By Dan Moffett

The much anticipated engineering report on Ocean Ridge’s Inlet Cay neighborhood is giving residents a clearer picture about why their streets routinely flood after heavy rainfalls.

Consultant Robert Higgins told town commissioners on Aug. 6 that the 60-year-old, 16-acre manmade island has more than its share of drainage issues to resolve.

Higgins said that the drainpipes are too small to meet modern standards and some of them need repairs.

In addition, a layer of peat and muck covers nearly all the island and over time it has compacted to the point where water cannot penetrate it. The houses are not settling because they’re built on pilings, he said.

“But everything else is settling,” he said.

“The layer of muck is compressing and that’s why you see some of the driveways are dropping,” Higgins said.

The water has nowhere to go during a heavy rainfall, because of the dense layer of muck. He said rainfall is solely responsible for the street flooding, refuting theories by some residents that an artesian spring contributed to the problems.

“Water cannot move downward, therefore water moves laterally into the streets,” Higgins said, “primarily from east to west on Spanish River Drive.”

Higgins, the eponymous president of his West Palm Beach engineering firm, offered several recommendations for limiting the flooding. First, he told commissioners to continue their aggressive maintenance and repair program of the town’s stormwater pipes, using closed-circuit television cameras to find breaks and blockages.

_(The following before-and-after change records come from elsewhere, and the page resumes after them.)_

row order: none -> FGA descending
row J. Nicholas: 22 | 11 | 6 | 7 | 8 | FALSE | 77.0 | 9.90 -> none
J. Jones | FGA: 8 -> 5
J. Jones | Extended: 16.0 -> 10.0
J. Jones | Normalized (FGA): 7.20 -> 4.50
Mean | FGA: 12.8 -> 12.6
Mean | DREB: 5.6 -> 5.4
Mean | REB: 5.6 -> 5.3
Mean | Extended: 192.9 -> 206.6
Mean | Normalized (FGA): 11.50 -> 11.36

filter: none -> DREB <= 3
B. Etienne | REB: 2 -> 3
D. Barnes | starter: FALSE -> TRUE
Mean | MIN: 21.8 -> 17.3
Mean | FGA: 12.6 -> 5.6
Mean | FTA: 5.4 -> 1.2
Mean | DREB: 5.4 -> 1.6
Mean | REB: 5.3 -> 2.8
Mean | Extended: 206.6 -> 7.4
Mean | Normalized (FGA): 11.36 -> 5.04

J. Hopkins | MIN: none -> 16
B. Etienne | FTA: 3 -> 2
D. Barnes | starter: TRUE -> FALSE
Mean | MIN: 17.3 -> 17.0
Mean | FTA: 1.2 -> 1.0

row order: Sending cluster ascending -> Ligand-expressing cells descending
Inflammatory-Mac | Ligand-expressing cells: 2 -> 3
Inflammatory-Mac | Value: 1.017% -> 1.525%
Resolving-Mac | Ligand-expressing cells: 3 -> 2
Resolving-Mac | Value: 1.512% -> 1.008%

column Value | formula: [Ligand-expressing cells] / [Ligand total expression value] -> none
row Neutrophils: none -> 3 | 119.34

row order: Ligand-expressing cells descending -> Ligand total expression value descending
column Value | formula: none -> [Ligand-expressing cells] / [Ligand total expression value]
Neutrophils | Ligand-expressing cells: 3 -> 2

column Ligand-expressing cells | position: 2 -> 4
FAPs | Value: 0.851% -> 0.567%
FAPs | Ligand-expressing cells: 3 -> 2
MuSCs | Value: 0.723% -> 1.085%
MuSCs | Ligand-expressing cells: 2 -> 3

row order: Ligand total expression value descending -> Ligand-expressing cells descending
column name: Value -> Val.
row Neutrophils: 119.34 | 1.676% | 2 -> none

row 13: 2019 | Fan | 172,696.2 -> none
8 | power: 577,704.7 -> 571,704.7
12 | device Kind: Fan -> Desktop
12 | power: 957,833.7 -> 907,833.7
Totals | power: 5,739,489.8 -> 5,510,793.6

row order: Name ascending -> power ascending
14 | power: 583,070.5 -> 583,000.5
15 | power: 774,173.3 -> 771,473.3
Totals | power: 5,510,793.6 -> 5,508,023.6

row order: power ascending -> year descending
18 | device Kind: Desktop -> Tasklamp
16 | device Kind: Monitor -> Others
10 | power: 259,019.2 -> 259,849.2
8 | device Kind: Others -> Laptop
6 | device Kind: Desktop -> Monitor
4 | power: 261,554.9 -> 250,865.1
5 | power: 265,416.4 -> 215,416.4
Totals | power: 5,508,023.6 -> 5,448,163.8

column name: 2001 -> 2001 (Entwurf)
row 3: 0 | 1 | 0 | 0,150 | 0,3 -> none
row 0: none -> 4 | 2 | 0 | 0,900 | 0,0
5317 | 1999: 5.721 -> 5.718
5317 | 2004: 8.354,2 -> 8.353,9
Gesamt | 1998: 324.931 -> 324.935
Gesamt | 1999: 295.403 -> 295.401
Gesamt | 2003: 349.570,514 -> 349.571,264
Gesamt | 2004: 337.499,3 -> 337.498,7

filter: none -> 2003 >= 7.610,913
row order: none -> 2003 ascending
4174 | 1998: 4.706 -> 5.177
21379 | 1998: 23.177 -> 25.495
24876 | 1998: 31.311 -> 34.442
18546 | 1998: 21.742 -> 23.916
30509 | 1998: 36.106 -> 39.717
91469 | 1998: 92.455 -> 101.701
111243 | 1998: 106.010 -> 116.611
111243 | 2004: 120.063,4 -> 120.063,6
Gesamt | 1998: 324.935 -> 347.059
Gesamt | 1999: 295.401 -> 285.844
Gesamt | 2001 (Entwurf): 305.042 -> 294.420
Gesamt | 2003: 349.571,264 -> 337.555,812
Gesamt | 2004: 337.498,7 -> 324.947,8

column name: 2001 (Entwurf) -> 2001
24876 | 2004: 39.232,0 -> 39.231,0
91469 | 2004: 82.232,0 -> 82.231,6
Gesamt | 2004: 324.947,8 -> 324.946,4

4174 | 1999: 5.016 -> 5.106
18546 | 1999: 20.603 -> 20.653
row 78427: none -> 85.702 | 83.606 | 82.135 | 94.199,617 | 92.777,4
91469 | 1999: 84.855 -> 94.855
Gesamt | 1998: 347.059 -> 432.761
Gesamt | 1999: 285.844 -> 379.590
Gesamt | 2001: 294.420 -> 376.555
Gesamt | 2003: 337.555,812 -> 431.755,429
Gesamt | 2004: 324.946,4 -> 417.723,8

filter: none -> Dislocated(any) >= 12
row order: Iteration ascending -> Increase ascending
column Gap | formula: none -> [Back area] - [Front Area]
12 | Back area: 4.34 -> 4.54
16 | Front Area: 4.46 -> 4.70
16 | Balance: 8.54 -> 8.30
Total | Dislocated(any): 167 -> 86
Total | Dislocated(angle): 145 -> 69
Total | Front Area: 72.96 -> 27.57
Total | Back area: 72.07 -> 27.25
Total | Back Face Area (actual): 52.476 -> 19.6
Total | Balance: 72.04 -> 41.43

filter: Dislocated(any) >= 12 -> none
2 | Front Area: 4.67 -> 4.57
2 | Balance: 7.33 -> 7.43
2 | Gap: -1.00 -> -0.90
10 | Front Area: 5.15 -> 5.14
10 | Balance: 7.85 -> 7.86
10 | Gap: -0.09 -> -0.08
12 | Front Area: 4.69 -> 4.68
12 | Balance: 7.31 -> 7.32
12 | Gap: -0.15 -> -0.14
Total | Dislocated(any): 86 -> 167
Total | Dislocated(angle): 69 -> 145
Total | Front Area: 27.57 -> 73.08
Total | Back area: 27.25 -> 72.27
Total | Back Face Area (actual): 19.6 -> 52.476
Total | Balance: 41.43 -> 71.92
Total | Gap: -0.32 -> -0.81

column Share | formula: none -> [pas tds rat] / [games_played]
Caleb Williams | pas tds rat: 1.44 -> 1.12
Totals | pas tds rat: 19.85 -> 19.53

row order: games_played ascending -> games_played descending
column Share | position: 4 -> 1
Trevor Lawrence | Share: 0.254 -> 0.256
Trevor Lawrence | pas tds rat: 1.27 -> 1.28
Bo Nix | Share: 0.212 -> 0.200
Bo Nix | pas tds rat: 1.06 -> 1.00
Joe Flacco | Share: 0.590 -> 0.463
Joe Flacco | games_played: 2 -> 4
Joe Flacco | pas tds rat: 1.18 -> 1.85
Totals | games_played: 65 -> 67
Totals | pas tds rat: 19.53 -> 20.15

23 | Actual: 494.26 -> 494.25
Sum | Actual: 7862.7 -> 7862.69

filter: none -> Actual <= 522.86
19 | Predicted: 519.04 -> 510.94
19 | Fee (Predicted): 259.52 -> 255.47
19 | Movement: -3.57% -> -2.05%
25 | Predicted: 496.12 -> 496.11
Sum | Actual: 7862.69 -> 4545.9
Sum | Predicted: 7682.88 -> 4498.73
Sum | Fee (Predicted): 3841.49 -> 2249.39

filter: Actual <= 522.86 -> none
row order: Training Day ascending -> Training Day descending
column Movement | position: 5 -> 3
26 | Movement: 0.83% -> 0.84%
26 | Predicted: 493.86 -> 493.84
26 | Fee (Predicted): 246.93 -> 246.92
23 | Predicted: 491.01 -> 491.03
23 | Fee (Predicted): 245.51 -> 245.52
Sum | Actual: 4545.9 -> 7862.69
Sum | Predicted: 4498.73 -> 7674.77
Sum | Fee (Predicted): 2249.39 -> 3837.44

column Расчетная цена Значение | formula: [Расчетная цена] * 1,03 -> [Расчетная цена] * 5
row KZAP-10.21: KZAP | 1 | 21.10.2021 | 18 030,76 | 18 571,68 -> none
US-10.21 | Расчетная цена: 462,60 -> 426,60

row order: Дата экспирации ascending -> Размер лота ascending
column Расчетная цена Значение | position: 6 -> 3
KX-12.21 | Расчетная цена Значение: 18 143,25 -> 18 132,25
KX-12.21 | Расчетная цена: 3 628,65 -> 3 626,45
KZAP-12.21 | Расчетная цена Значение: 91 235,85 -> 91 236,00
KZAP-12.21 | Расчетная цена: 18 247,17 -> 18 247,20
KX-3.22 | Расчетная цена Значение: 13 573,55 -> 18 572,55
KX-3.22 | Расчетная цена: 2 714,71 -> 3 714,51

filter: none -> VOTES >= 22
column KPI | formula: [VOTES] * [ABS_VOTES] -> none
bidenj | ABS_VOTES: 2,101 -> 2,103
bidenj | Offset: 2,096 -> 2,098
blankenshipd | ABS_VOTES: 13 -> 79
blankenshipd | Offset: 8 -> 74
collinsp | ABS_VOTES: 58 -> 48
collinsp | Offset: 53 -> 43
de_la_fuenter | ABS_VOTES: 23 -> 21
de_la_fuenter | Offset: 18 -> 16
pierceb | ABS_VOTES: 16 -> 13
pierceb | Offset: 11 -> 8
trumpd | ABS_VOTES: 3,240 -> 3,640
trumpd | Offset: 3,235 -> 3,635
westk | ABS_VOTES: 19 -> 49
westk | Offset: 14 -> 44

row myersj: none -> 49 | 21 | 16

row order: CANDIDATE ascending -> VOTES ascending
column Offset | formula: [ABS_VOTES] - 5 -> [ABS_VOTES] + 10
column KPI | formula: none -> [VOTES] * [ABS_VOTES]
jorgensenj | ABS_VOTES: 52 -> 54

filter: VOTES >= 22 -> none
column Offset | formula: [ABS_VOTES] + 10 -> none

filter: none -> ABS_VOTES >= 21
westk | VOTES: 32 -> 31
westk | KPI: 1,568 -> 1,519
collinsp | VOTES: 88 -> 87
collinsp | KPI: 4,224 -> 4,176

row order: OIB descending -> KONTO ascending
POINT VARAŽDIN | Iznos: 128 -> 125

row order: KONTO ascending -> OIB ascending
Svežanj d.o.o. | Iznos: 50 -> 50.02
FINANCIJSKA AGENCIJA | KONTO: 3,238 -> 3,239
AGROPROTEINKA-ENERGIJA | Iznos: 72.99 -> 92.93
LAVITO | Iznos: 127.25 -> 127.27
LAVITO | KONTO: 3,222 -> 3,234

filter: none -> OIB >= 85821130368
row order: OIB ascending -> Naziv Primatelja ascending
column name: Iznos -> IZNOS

He suggested using a Stormceptor filter in the Inlet Cay neighborhood. The device costs about $18,000 installed and removes sediments, oils and pollutants from discharges.

Higgins also suggested adding exfiltration trenches along the roadsides. These are 12-inch perforated pipes that capture excess runoff and provide extra flood storage. He estimated the cost of a trench system at about $40,000.

Several other options come with significantly bigger price tags. Replacing paved street surfaces with permeable pavers costs about 10 times more than asphalt, Higgins said. Adding a pump station is impractical because the town would have to buy property to put it on. Continuing to raise the street levels isn’t cheap either.

Mayor James Bonfiglio said the commission would discuss Higgins’ report during the current budget deliberations, with an eye on making improvements over the next few years.